(Records shown begins)
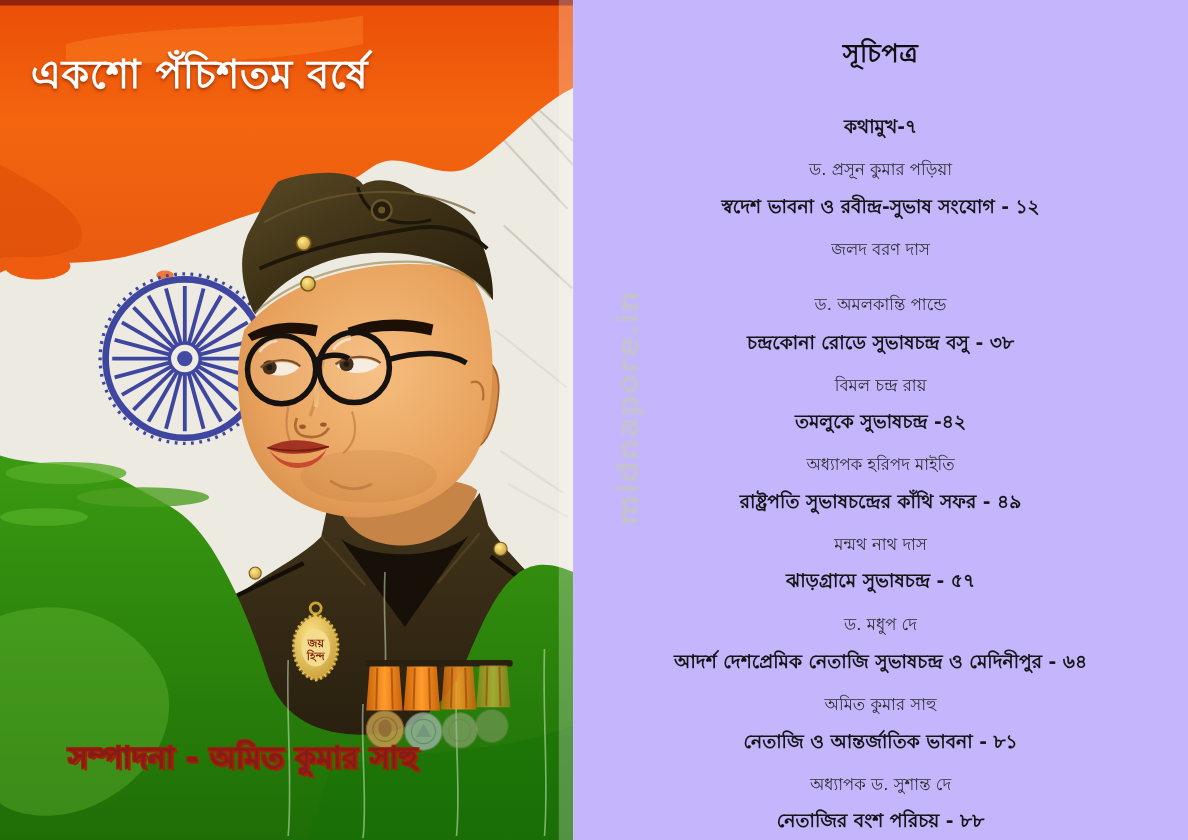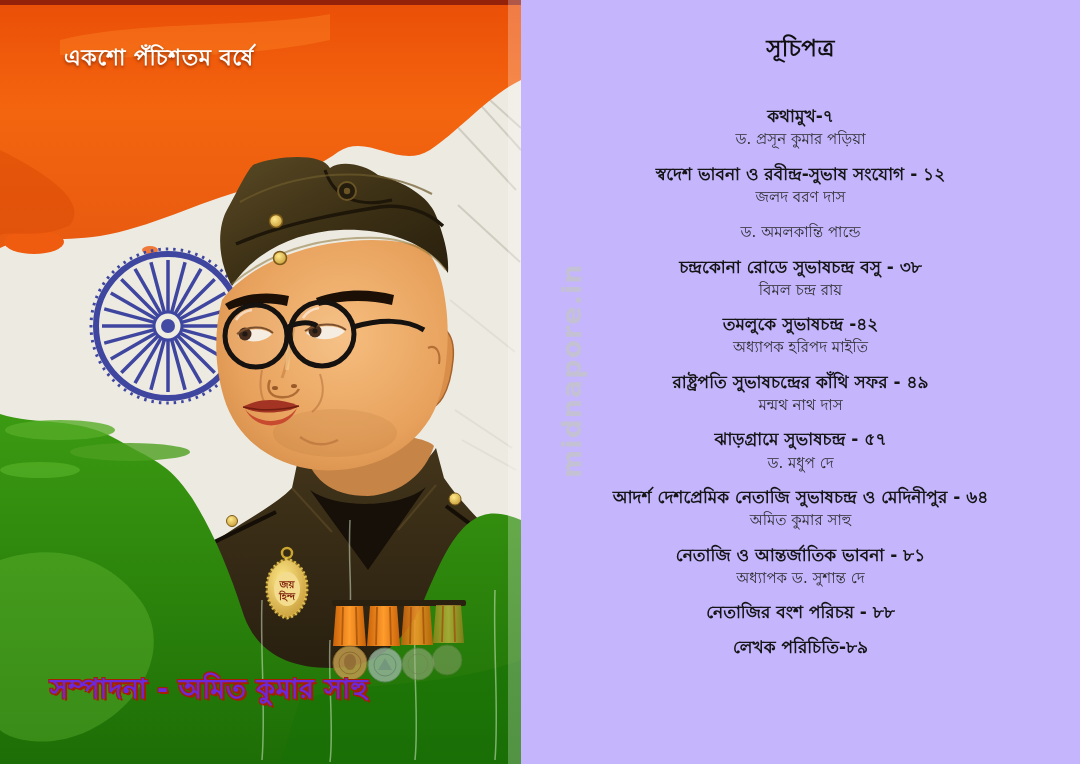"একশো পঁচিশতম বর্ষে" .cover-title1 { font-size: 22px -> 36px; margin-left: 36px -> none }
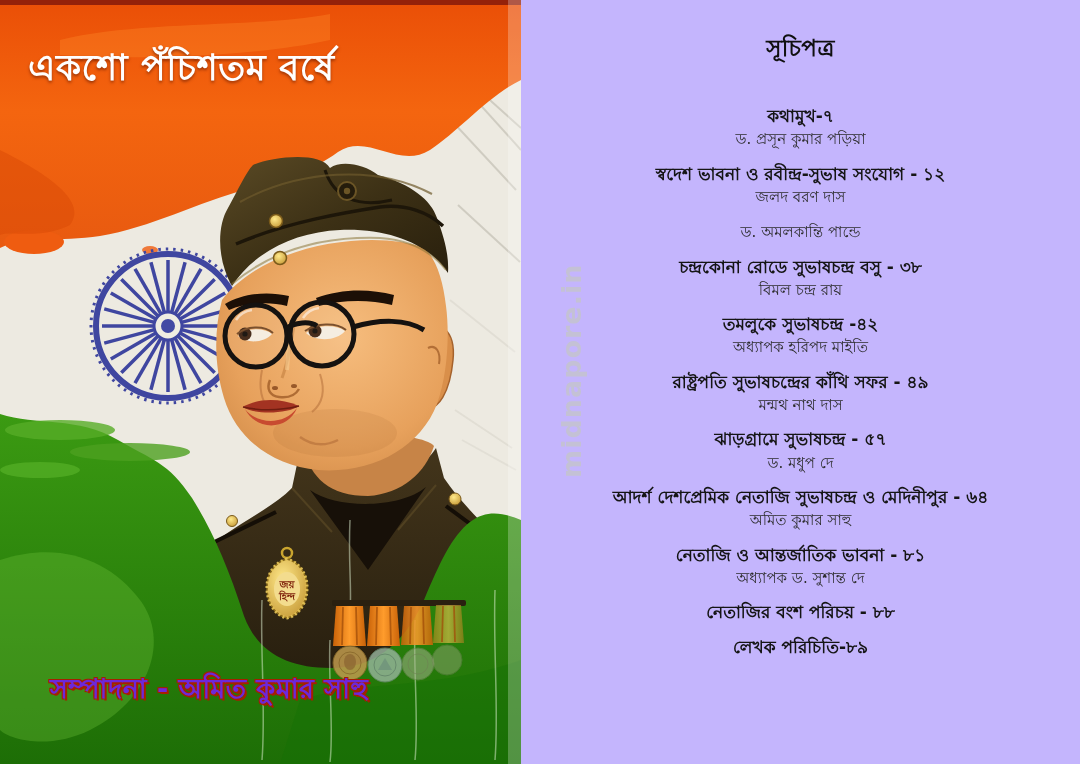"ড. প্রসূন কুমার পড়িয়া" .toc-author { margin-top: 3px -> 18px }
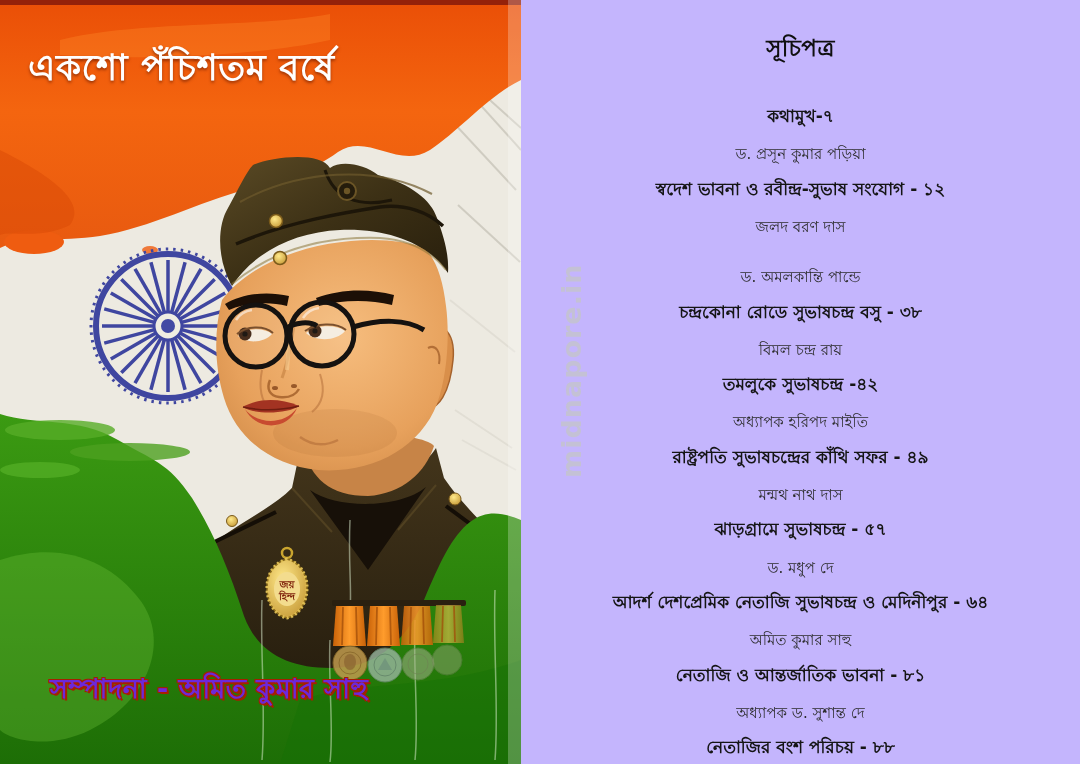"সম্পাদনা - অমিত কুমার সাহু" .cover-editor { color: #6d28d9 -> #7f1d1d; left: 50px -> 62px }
(Records shown ends)
(Records shown begins)
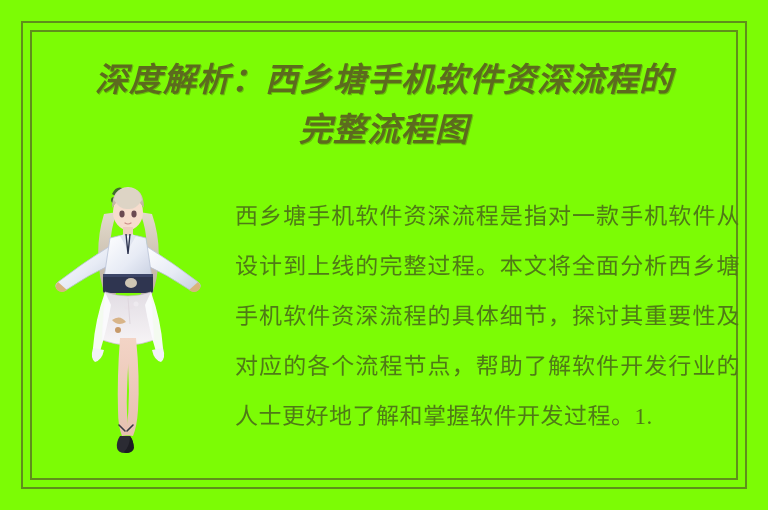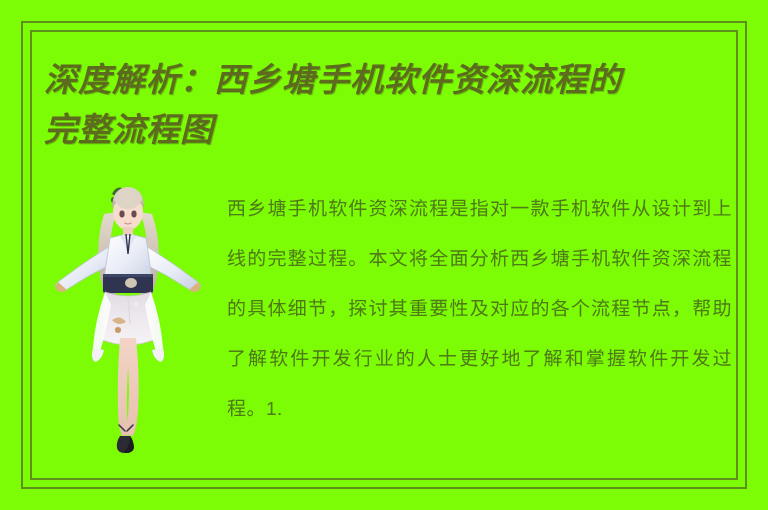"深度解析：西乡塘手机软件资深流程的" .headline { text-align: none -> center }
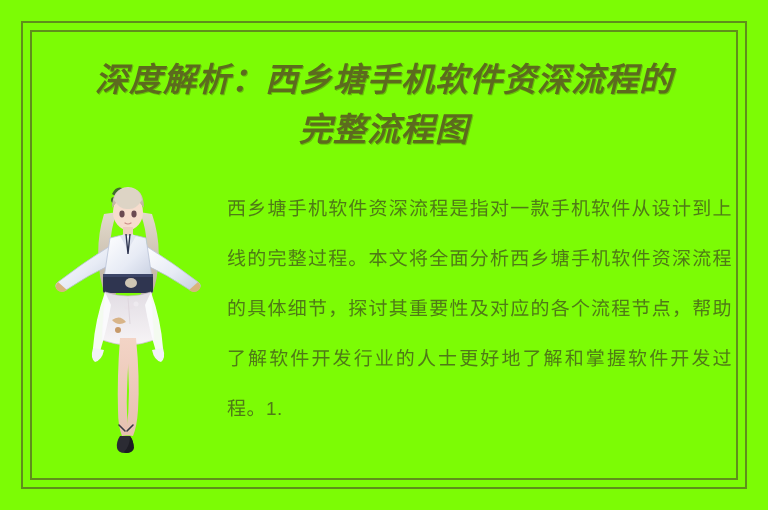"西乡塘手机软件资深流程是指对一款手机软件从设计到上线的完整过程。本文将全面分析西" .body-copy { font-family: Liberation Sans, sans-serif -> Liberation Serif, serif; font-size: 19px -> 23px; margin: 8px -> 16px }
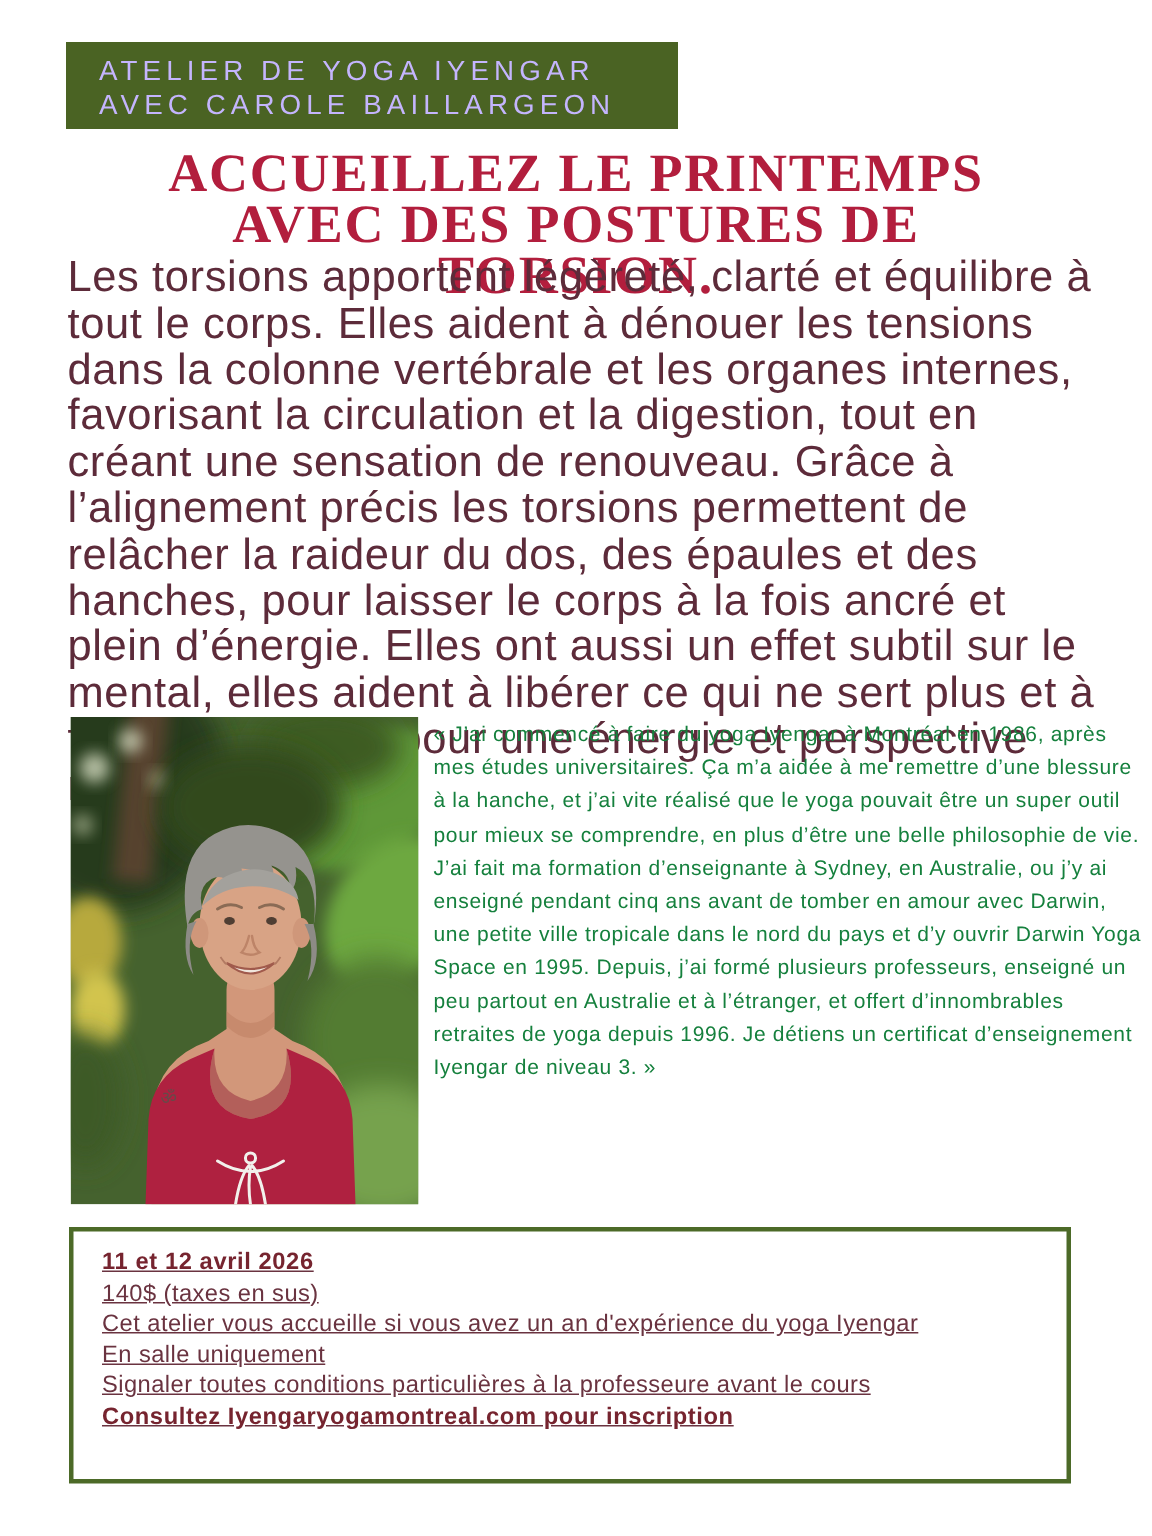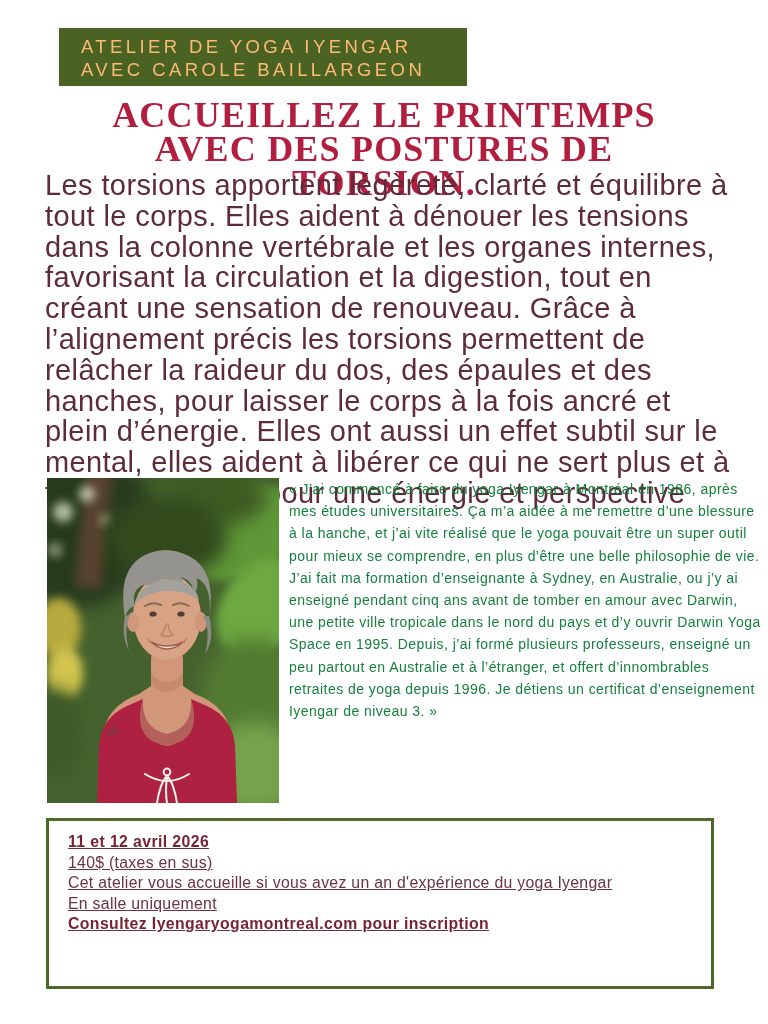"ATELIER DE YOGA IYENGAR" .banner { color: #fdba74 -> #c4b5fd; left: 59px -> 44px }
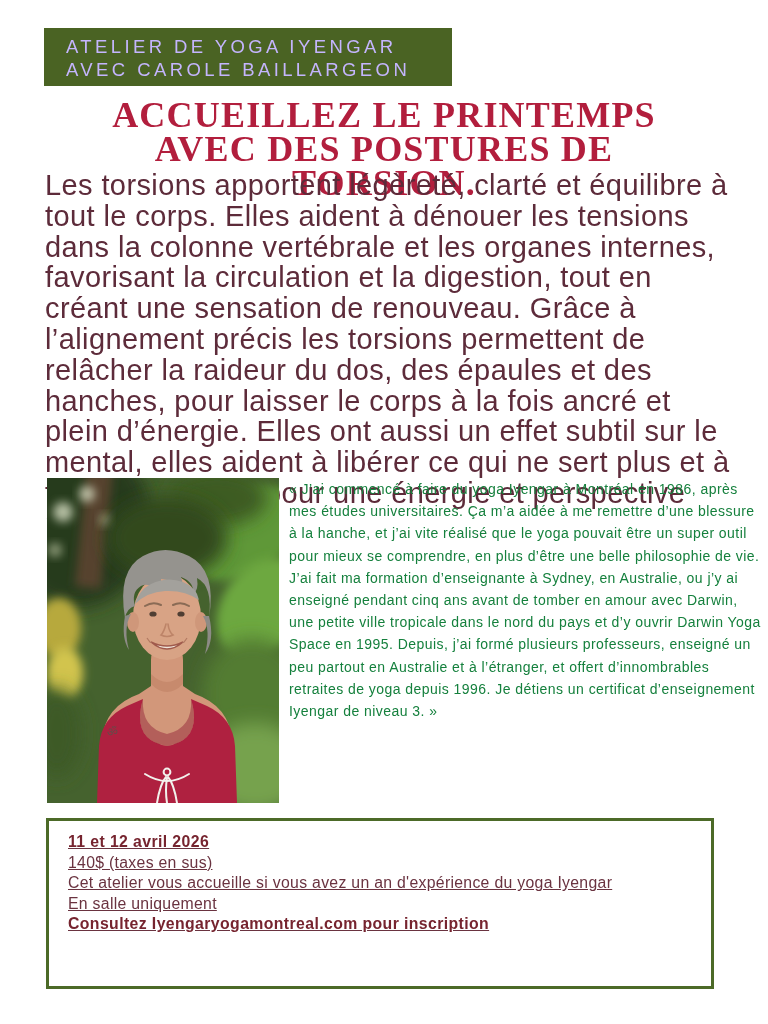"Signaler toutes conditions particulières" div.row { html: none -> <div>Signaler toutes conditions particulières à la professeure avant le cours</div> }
(Records shown ends)
Requirement:
Keep to the stretch from the line containing "margin-top: 3px ->" through the line containing "- অমিত কুমার", both ends included, and copy it exactly from the listing above, minus the pictures.

The completed task:
"ড. প্রসূন কুমার পড়িয়া" .toc-author { margin-top: 3px -> 18px }
"সম্পাদনা - অমিত কুমার সাহু" .cover-editor { color: #6d28d9 -> #7f1d1d; left: 50px -> 62px }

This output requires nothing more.